----- Data shown -----

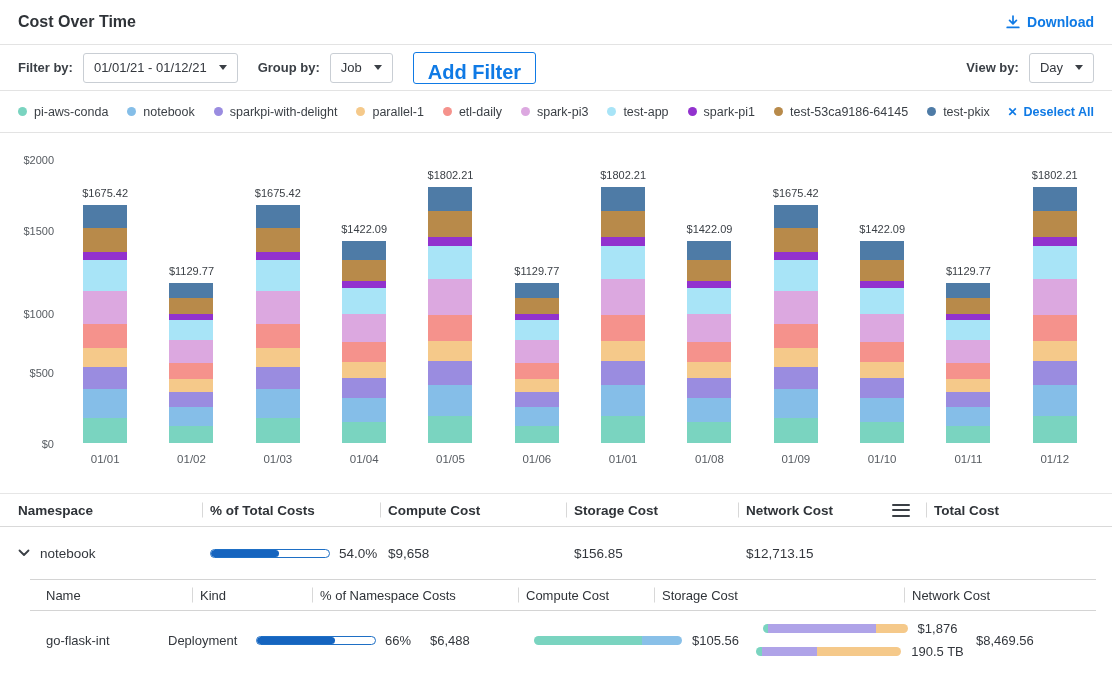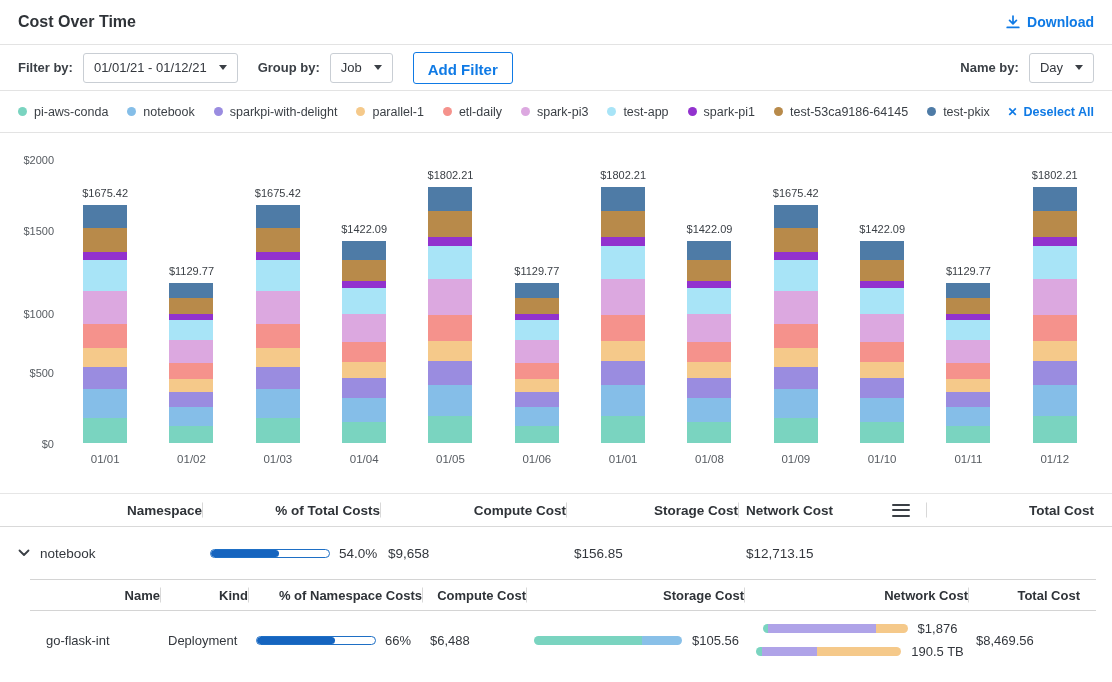--- a/index.html
+++ b/index.html
@@ -16,7 +16,7 @@
   .flabel { font-weight:bold; color:#3a3f45; white-space:nowrap; }
   .dropdown { display:flex; align-items:center; justify-content:space-between; border:1px solid #c9ced4; border-radius:3px; height:30px; padding:0 10px; gap:12px; font-size:13px; color:#33373d; cursor:pointer; background:#fff; white-space:nowrap; }
   .caret { width:0; height:0; border-left:4px solid transparent; border-right:4px solid transparent; border-top:5px solid #3a3f45; }
-  .add-filter { border:1px solid #0F7AE5; color:#0F7AE5; font-weight:bold; border-radius:3px; height:32px; padding:8px 14px; background:#fff; font-size:15px; cursor:pointer; margin-left:10px; font-family:"Liberation Sans", sans-serif; }
+  .add-filter { border:1px solid #0F7AE5; color:#0F7AE5; font-weight:bold; border-radius:3px; height:32px; padding:8px 14px; background:#fff; font-size:20px; cursor:pointer; margin-left:10px; font-family:"Liberation Sans", sans-serif; }
   .spacer { flex:1; }
   .ml { margin-left:10px; }
 

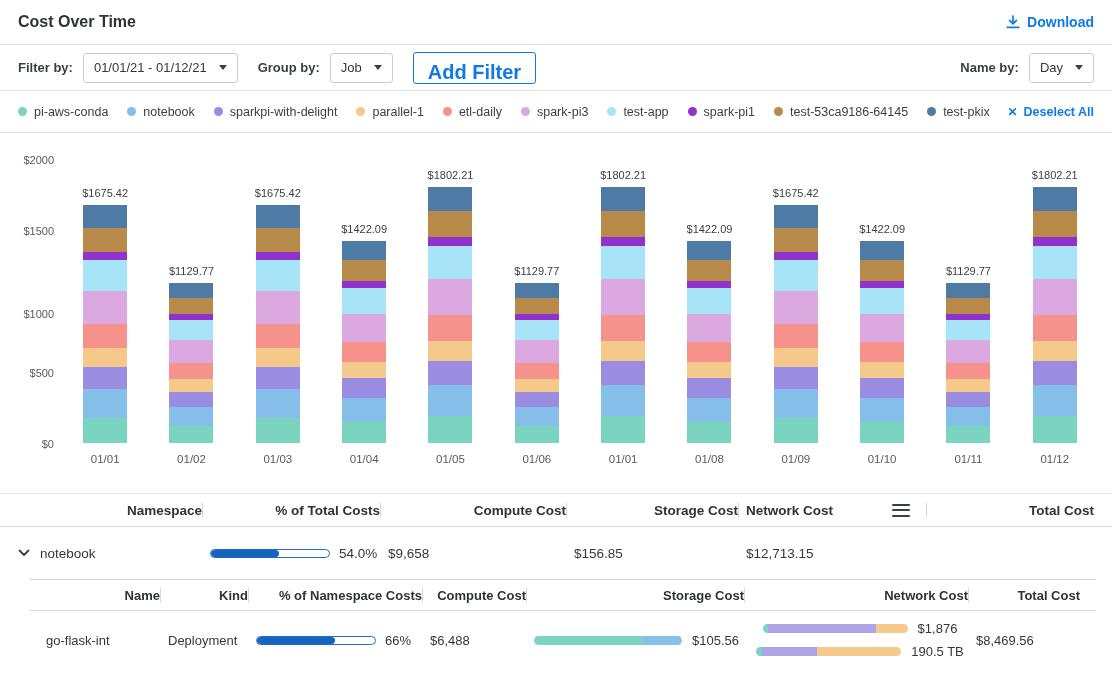--- a/index.html
+++ b/index.html
@@ -93,7 +93,7 @@
     </div>
     <button class="add-filter">Add Filter</button>
     <div class="spacer"></div>
-    <span class="flabel">Name by:</span>
+    <span class="flabel">View by:</span>
     <div class="dropdown">
       <span>Day</span>
       <span class="caret"></span>

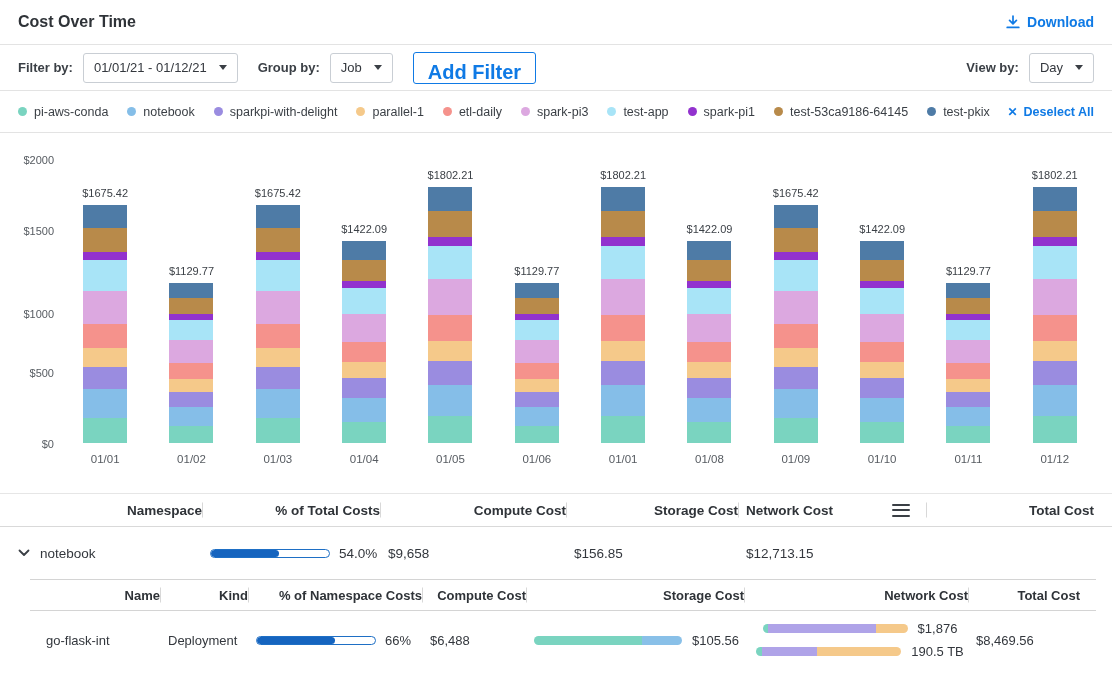--- a/index.html
+++ b/index.html
@@ -41,7 +41,7 @@
 
   
   .tbl-header { display:grid; grid-template-columns:184px 178px 186px 172px 188px 1fr; align-items:center; height:34px; padding:0 18px; margin-top:18px; border-top:1px solid #e6e6e6; border-bottom:1px solid #d9d9d9; font-weight:bold; font-size:13.5px; color:#2f3338; }
-  .th { position:relative; padding-left:8px;text-align:right; }
+  .th { position:relative; padding-left:8px; }
   .th.first { padding-left:0; }
   .th.sep::before { content:""; position:absolute; left:0; top:50%; transform:translateY(-50%); width:1px; height:15px; background:#d8d8d8; }
   .th-flex { display:flex; align-items:center; justify-content:space-between; padding-right:16px; }

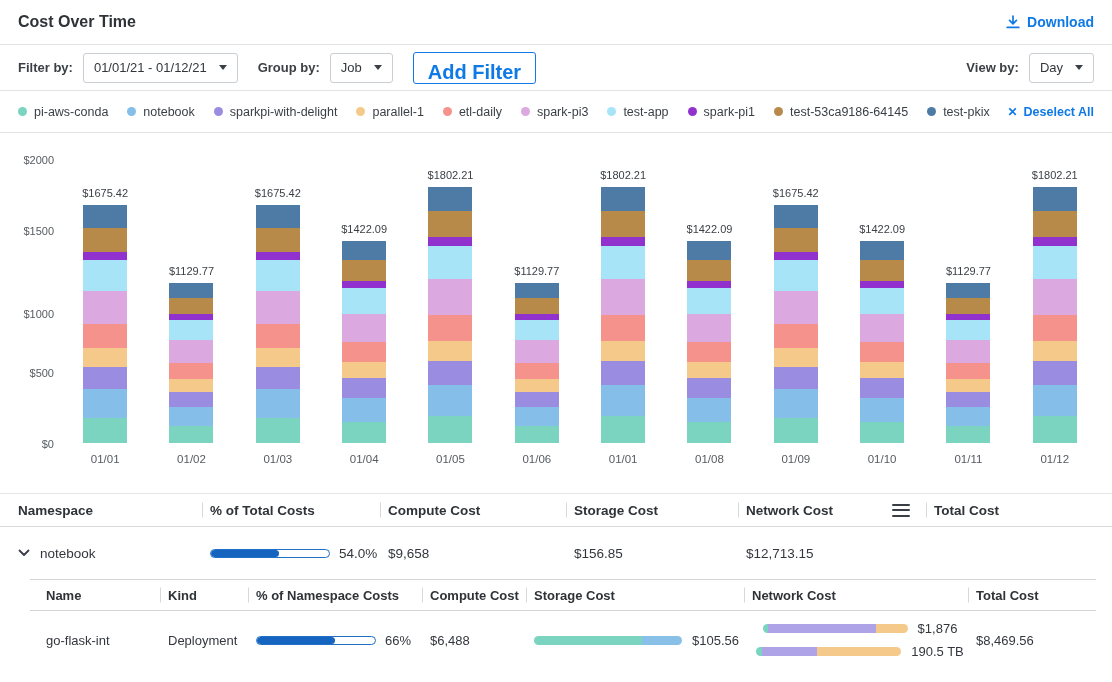--- a/index.html
+++ b/index.html
@@ -59,7 +59,7 @@
 
   
   .nested { margin:0 16px 0 30px; }
-  .tbl2-header { display:grid; grid-template-columns:114px 88px 174px 104px 218px 224px 1fr; align-items:center; height:32px; padding:0 16px; border-top:1px solid #d4d4d4; border-bottom:1px solid #d4d4d4; font-weight:bold; font-size:13px; color:#2f3338; }
+  .tbl2-header { display:grid; grid-template-columns:114px 88px 174px 104px 218px 224px 1fr; align-items:center; height:32px; padding:0 16px; border-top:1px solid #d4d4d4; border-bottom:1px solid #d4d4d4; font-weight:normal; font-size:13px; color:#2f3338;gap:32px; }
   .row2 { display:grid; grid-template-columns:114px 88px 174px 104px 218px 224px 1fr; align-items:center; height:58px; padding:0 16px; font-size:13px; color:#33373d; }
   .mini-bar { height:9px; border-radius:5px; overflow:hidden; display:flex; flex:none; }
   .bar-with-label { display:flex; align-items:center; gap:10px; }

-----

Directions. Repeat exactly the lines from the one containing "-59,7 +59,7 @@" to the end of the records.

Output of the exercise.
@@ -59,7 +59,7 @@
 
   
   .nested { margin:0 16px 0 30px; }
-  .tbl2-header { display:grid; grid-template-columns:114px 88px 174px 104px 218px 224px 1fr; align-items:center; height:32px; padding:0 16px; border-top:1px solid #d4d4d4; border-bottom:1px solid #d4d4d4; font-weight:bold; font-size:13px; color:#2f3338; }
+  .tbl2-header { display:grid; grid-template-columns:114px 88px 174px 104px 218px 224px 1fr; align-items:center; height:32px; padding:0 16px; border-top:1px solid #d4d4d4; border-bottom:1px solid #d4d4d4; font-weight:normal; font-size:13px; color:#2f3338;gap:32px; }
   .row2 { display:grid; grid-template-columns:114px 88px 174px 104px 218px 224px 1fr; align-items:center; height:58px; padding:0 16px; font-size:13px; color:#33373d; }
   .mini-bar { height:9px; border-radius:5px; overflow:hidden; display:flex; flex:none; }
   .bar-with-label { display:flex; align-items:center; gap:10px; }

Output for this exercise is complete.